Energy is another major theme. The EIA report shows large inventory builds, higher exports, and significant U.S. petroleum product exports. Phil emphasizes that the U.S. is effectively energy independent and exporting a large portion of production, challenging common media narratives about domestic consumption. He criticizes current energy policy as short-term profit-driven and unsustainable long-term.

From there, he pivots into valuation. The S&P’s cyclically adjusted P/E (CAPE) is near historic extremes, second only to prior bubbles. However, he argues that AI may represent a genuine productivity inflection point — similar to electricity — increasing corporate efficiency.

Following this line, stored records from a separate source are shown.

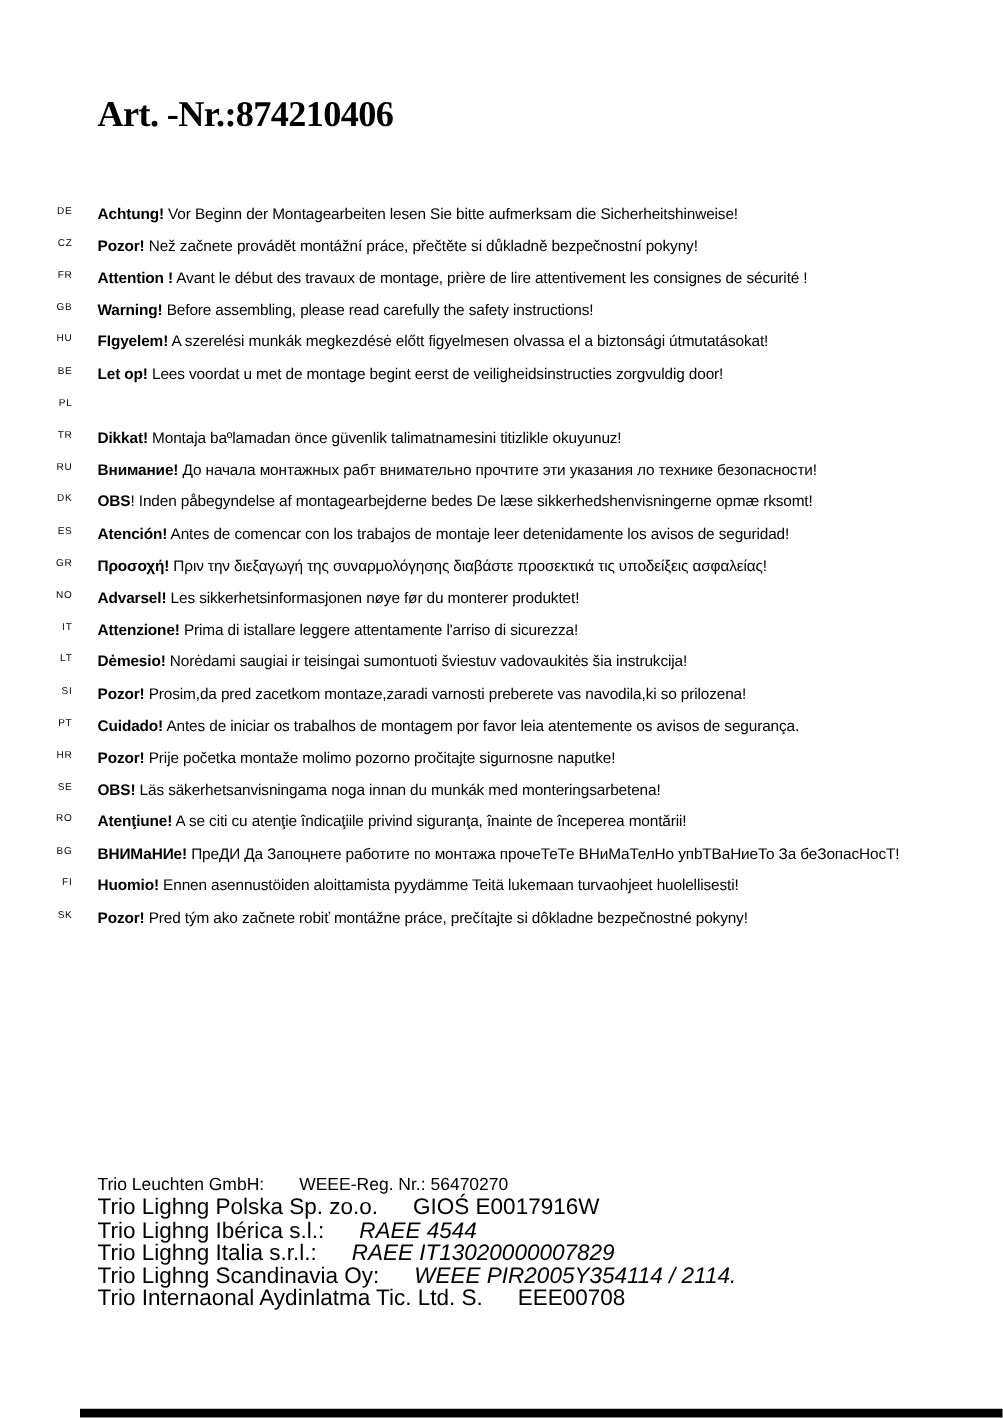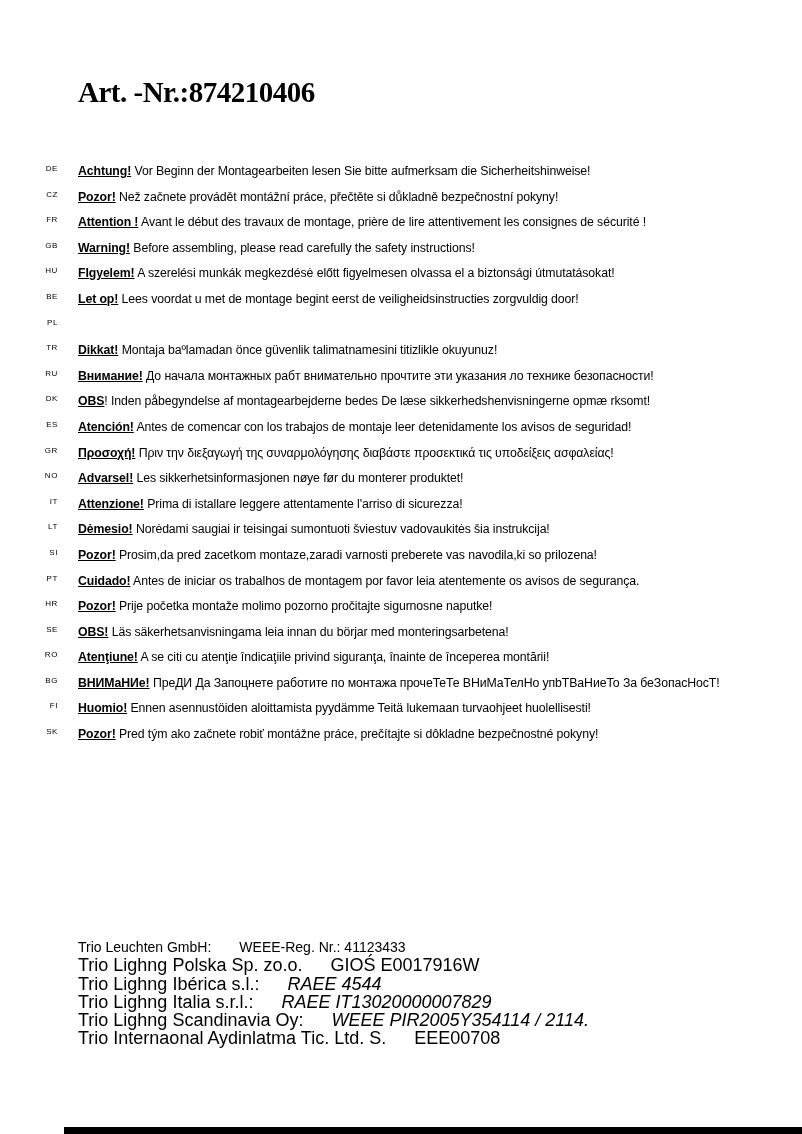--- a/index.html
+++ b/index.html
@@ -47,7 +47,7 @@
     font-size:12.3px;
     letter-spacing:-0.1px;
   }
-  .wlead{font-weight:bold;text-decoration:underline;}
+  .wlead{font-weight:bold;}
   .footer-block{
     position:absolute;
     left:78px;top:938px;

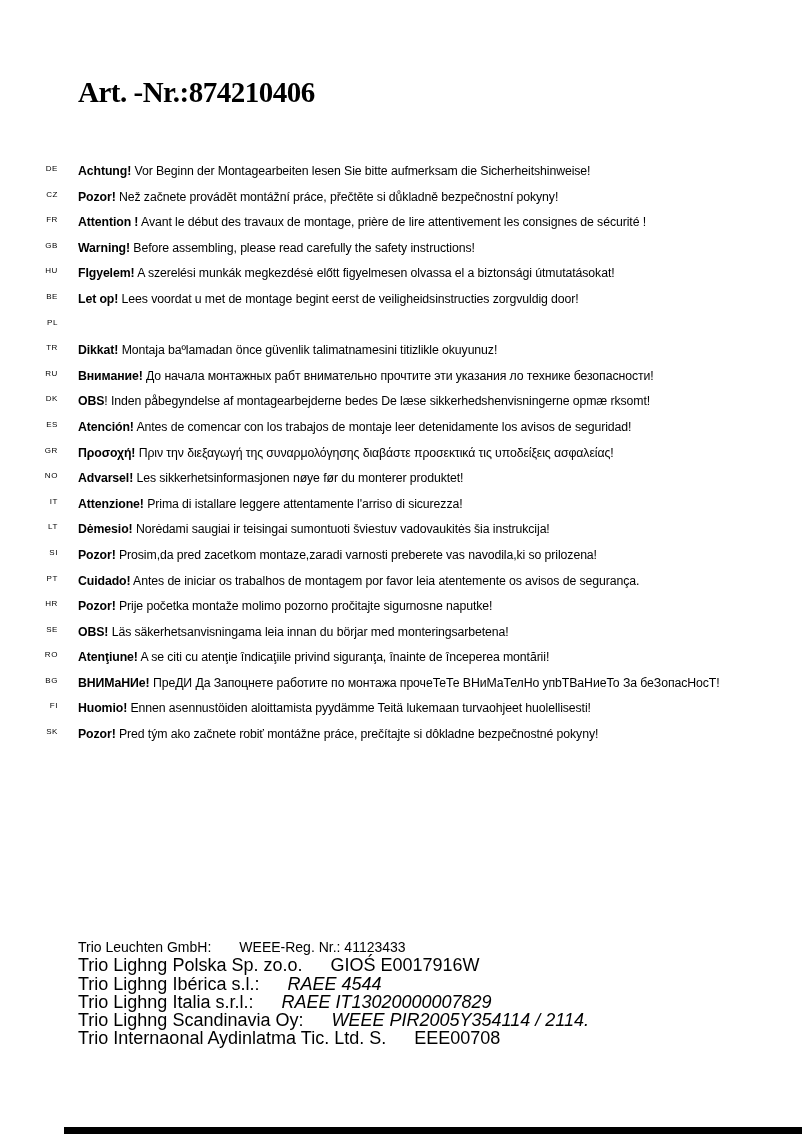--- a/index.html
+++ b/index.html
@@ -169,7 +169,7 @@
 
   <div class="wrow">
     <span class="wcode">SE</span>
-    <span class="wtext"><b class="wlead">OBS!</b><span> Läs säkerhetsanvisningama leia innan du börjar med monteringsarbetena!</span></span>
+    <span class="wtext"><b class="wlead">OBS!</b><span> Läs säkerhetsanvisningama noga innan du munkák med monteringsarbetena!</span></span>
   </div>
 
   <div class="wrow">

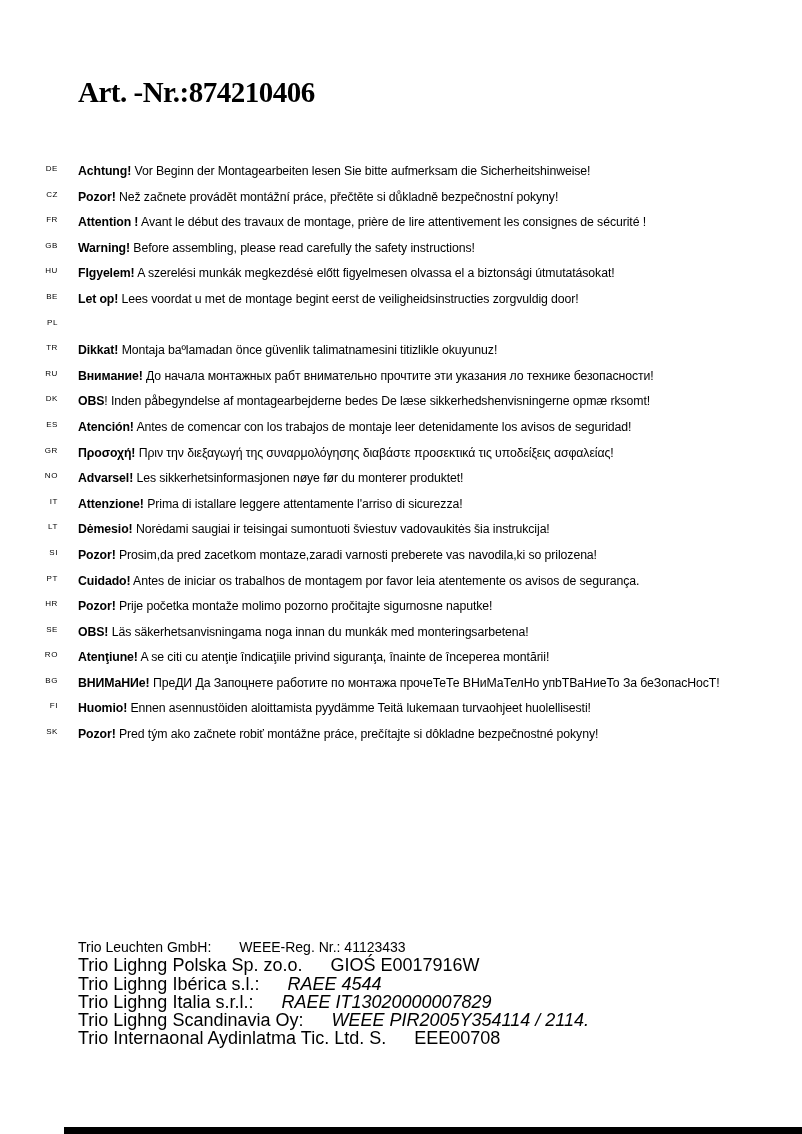--- a/index.html
+++ b/index.html
@@ -195,7 +195,7 @@
 
 <div class="footer-block">
   <div class="frow">
-    <span class="fcompany">Trio Leuchten GmbH:</span><span class="fvalue">WEEE-Reg. Nr.: 41123433</span>
+    <span class="fcompany">Trio Leuchten GmbH:</span><span class="fvalue">WEEE-Reg. Nr.: 56470270</span>
   </div>
 
   <div class="frow">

Because the S&P is self-selecting (constantly replacing weaker firms with winners), it may continue to reflect AI-driven productivity gains even if many companies fail outside the index.

This leads to a broader discussion about automation, robotics, and wealth distribution. Phil argues that AI and robotics will eliminate millions of jobs over the next few decades. Productivity gains will disproportionately benefit corporations and shareholders unless wealth distribution systems adapt. He questions whether new industries will fully offset job losses and warns of significant economic and social restructuring ahead.

He then reviews individual stocks and earnings movers (Mattel, Lyft, Robinhood, Moderna, Zillow, refiners, airlines, etc.), constantly asking whether news is actionable. His framework: read headlines, determine if the development changes fundamentals, assess valuation, and look for asymmetric risk/reward opportunities.

A major critique is directed at MicroStrategy’s leveraged Bitcoin strategy. He argues their refusal to take profits and continued dilution to buy more Bitcoin at higher prices is structurally flawed. However, he outlines an options strategy to exploit volatility rather than invest in the company outright.

He also critiques Netflix’s potential Warner Bros. acquisition, arguing the debt burden could severely damage earnings. He suggests that AI will radically disrupt media production within a decade, making traditional studio economics increasingly obsolete.

The webinar closes with portfolio strategy: wait for post-earnings clarity, reassess holdings, and look for companies that truly benefit from structural AI tailwinds rather than those simply trading on hype.